We developed a simple method for fabricating anisotropic non-spherical polymeric microparticles of various morphologies, including microlenses, doughnuts and hexagons [1]. Magnetically functionalized lens-like and donut-shaped polymeric microparticles were prepared by spreading a magnetite-doped paraffin–polymer solution at the air/water interface in the presence of an external magnetic field. The method is based on spreading a paraffin–polymer solution on an air/water surface followed by solidification of the paraffin–polymer melt due to cooling and solvent attrition (Fig. 1). We examine the parameters that affect the particle morphology and interfacial aggregation behaviour. The particle size and shape can be changed by adjusting the paraffin–polymer concentration in the spreading solution and the temperature of the aqueous sub-phase. By embedding colloidal magnetite in the polymer melt, we produced magnetic microparticles with a permanent magnetic dipole moment of controllable strength and direction, as deduced from their interfacial aggregation behaviour (Fig. 2).

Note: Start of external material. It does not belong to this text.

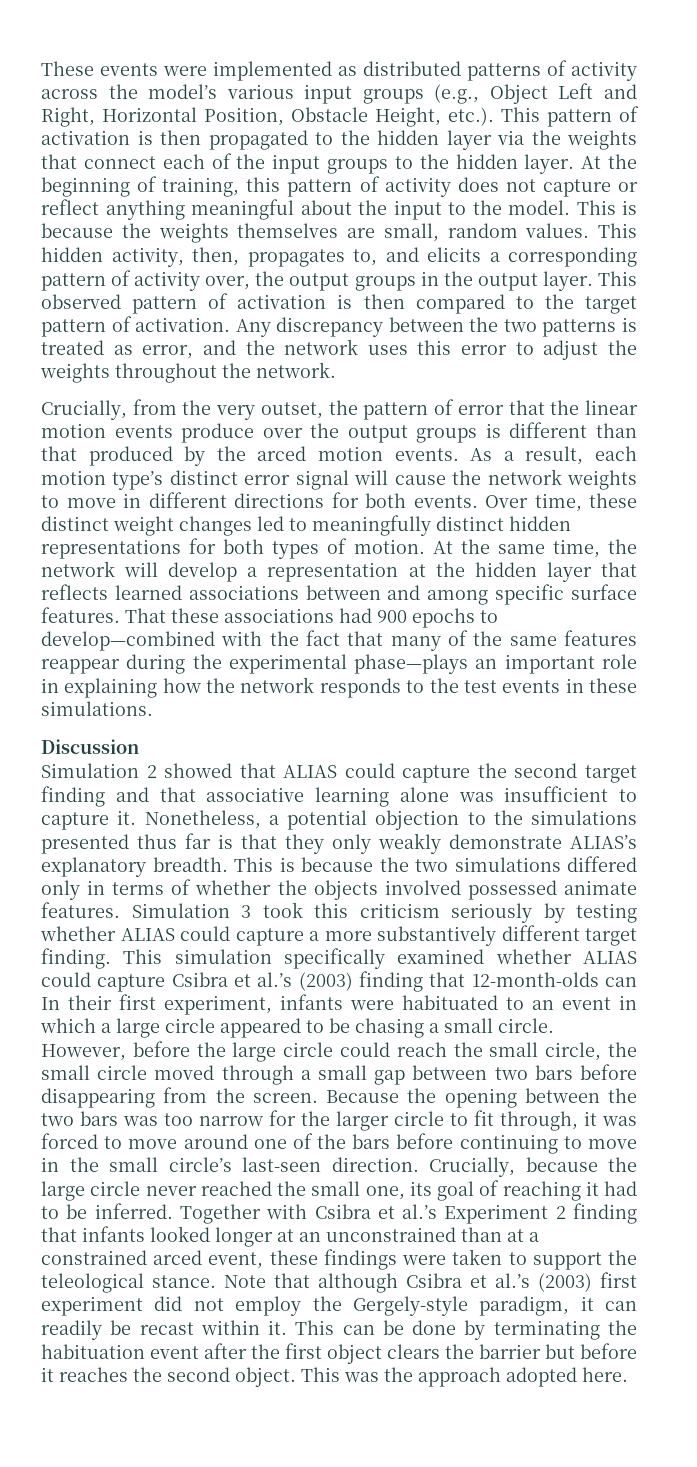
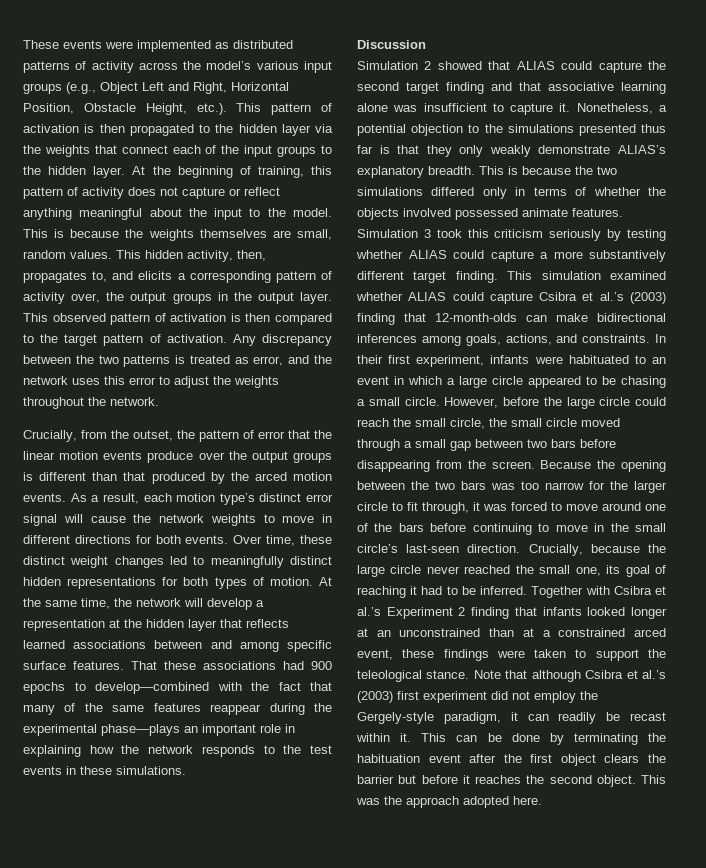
- Crucially, from the very outset, the pattern of error that the linear motion events produce over the output groups is different than that produced by the arced motion events.
+ Crucially, from the outset, the pattern of error that the linear motion events produce over the output groups is different than that produced by the arced motion events.
- This simulation specifically examined whether ALIAS could capture Csibra et al.’s (2003) finding that 12-month-olds can In their first experiment, infants were habituated to an event in which a large circle appeared to be chasing a small circle.
+ This simulation examined whether ALIAS could capture Csibra et al.’s (2003) finding that 12-month-olds can make bidirectional inferences among goals, actions, and constraints. In their first experiment, infants were habituated to an event in which a large circle appeared to be chasing a small circle.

magnetic micro-donut particles

Fig. 1 Optical microscope images of donut-shaped microparticles produced by spreading an isopropanol solution of paraffin–ceresin doped with a fluorescent dye onto an aqueous solution of (A) 5 mM SBDS and (B) 2 mM hithenol BC-20 at T = Tm = 55 °C. The second row shows the corresponding fluorescence images with filter set for perylene. Scale bars are 20 μm [1].

anisotropic magnetic lenses

Fig. 2 Optical microscope images of magnetite-doped (10% w/w) microlenses of various morphologies produced by spreading an isopropanol solution of paraffin–ceresin at T = 55 °C in the presence of external magnetic field which is (A) perpendicular to the air/water interface and (B) parallel to the air/water interface. The aqueous sub-phase is 10 mM SBDS [1].

References

  1. Wege, H.A., Dyab, A.K.F., Velev, O.D., Paunov, V.N., “Fabrication of magnetically-functionalized lens- and donut-shaped microparticles by a surface-formation technique”, Phys. Chem. Chem. Phys., 9 (2007) 6300-6303.